── Records ──

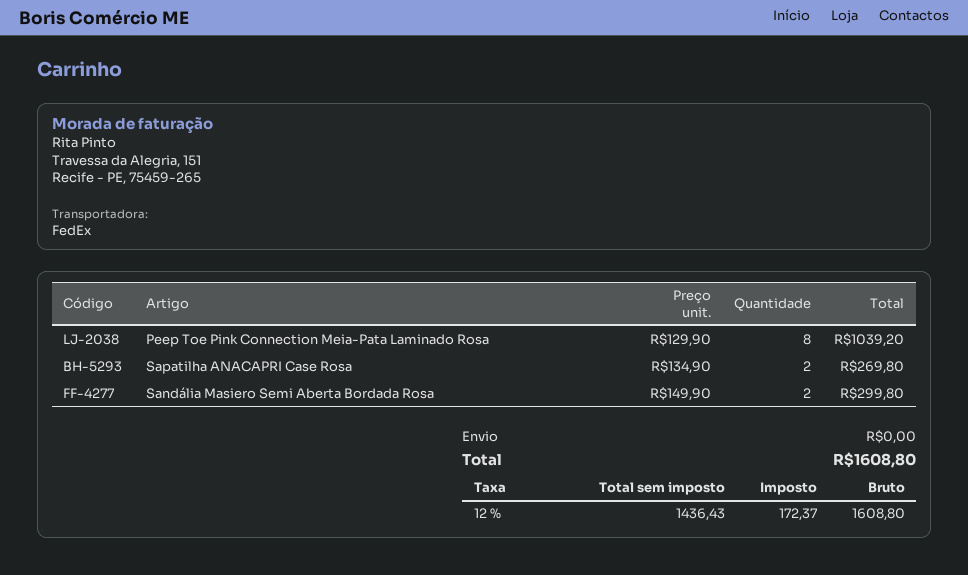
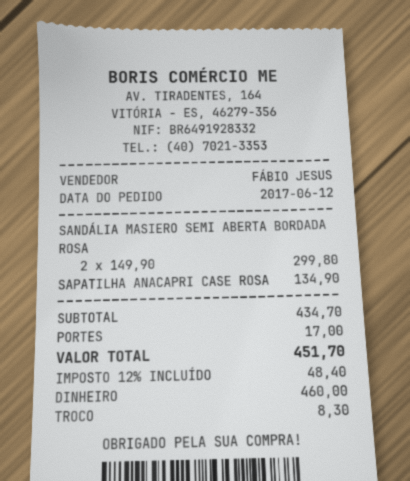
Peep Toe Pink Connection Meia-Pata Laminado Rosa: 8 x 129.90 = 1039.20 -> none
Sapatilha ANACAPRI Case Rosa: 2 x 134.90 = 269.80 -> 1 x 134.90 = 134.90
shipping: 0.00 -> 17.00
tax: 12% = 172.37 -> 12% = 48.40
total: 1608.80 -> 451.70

───

Task goal -
Provide the number of lines above in which the word "Rosa" appears, with no further words.

Response below -
2